2015 hatten sich rund 200 Staaten im Klimaabkommen von Paris dazu verpflichtet, die Erwärmung der Erde auf „deutlich unter zwei Grad“ zu beschränken. Bei der UN-Weltklimakonferenz in Glasgow im vergangenen Jahr schärfte man dieses sogar noch einmal nach und hielt 1,5 Grad als Ziel in der Abschlusserklärung fest.

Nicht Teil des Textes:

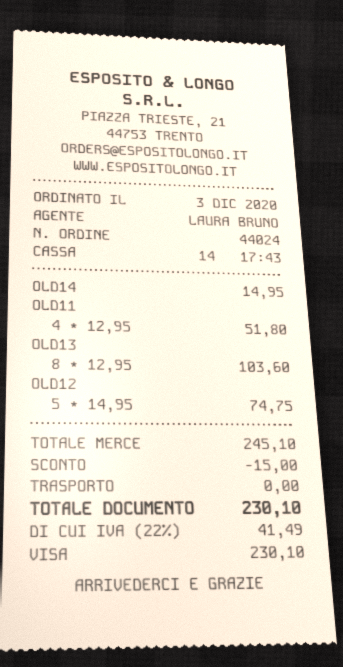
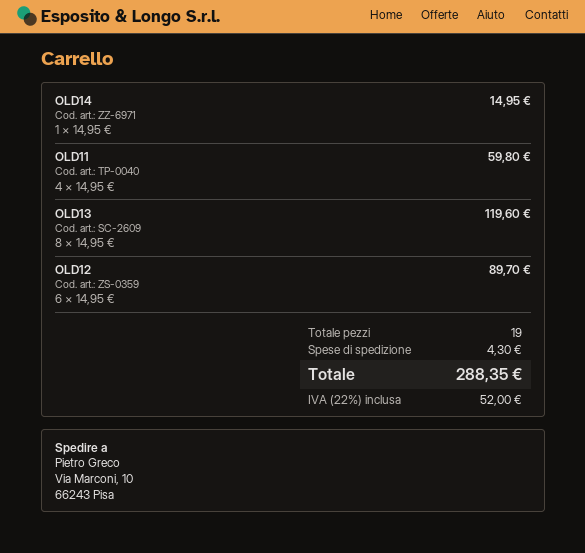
OLD11: 4 x 12.95 = 51.80 -> 4 x 14.95 = 59.80
OLD13: 8 x 12.95 = 103.60 -> 8 x 14.95 = 119.60
OLD12: 5 x 14.95 = 74.75 -> 6 x 14.95 = 89.70
discount: 15.00 -> none
shipping: 0.00 -> 4.30
tax: 22% = 41.49 -> 22% = 52.00
total: 230.10 -> 288.35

Doch um das umzusetzen, müssen die Staaten ihre Treibhausgasemissionen drastisch senken. Global müssten gegen Mitte des Jahrhunderts netto null Emissionen erreicht sein. Von diesem Ziel ist die Welt aktuell noch weit entfernt – nach einer coronabedingten Delle lag der weltweite Ausstoß von Treibhausgasen 2021 auf Rekordniveau.

Und Russlands Krieg gegen die Ukraine macht es nicht einfacher, den Trend zu drehen. So erlebt wegen der hohen Gaspreise klimaschädliche Kohle gerade eine Renaissance als Energieträger, etwa in China und Indien, aber auch in kleineren Ländern. Und das, obwohl man sich in Glasgow darauf einigte, die Kohleverstromung schrittweise runterzufahren.

„Wir sehen leider ziemlich deutlich, dass es mit einem raschen Kohleausstieg sehr schwer werden könnte“, sagt der Direktor des Potsdam-Instituts für Klimafolgenforschung (PIK), Ottmar Edenhofer, zur Kohlenutzung weltweit.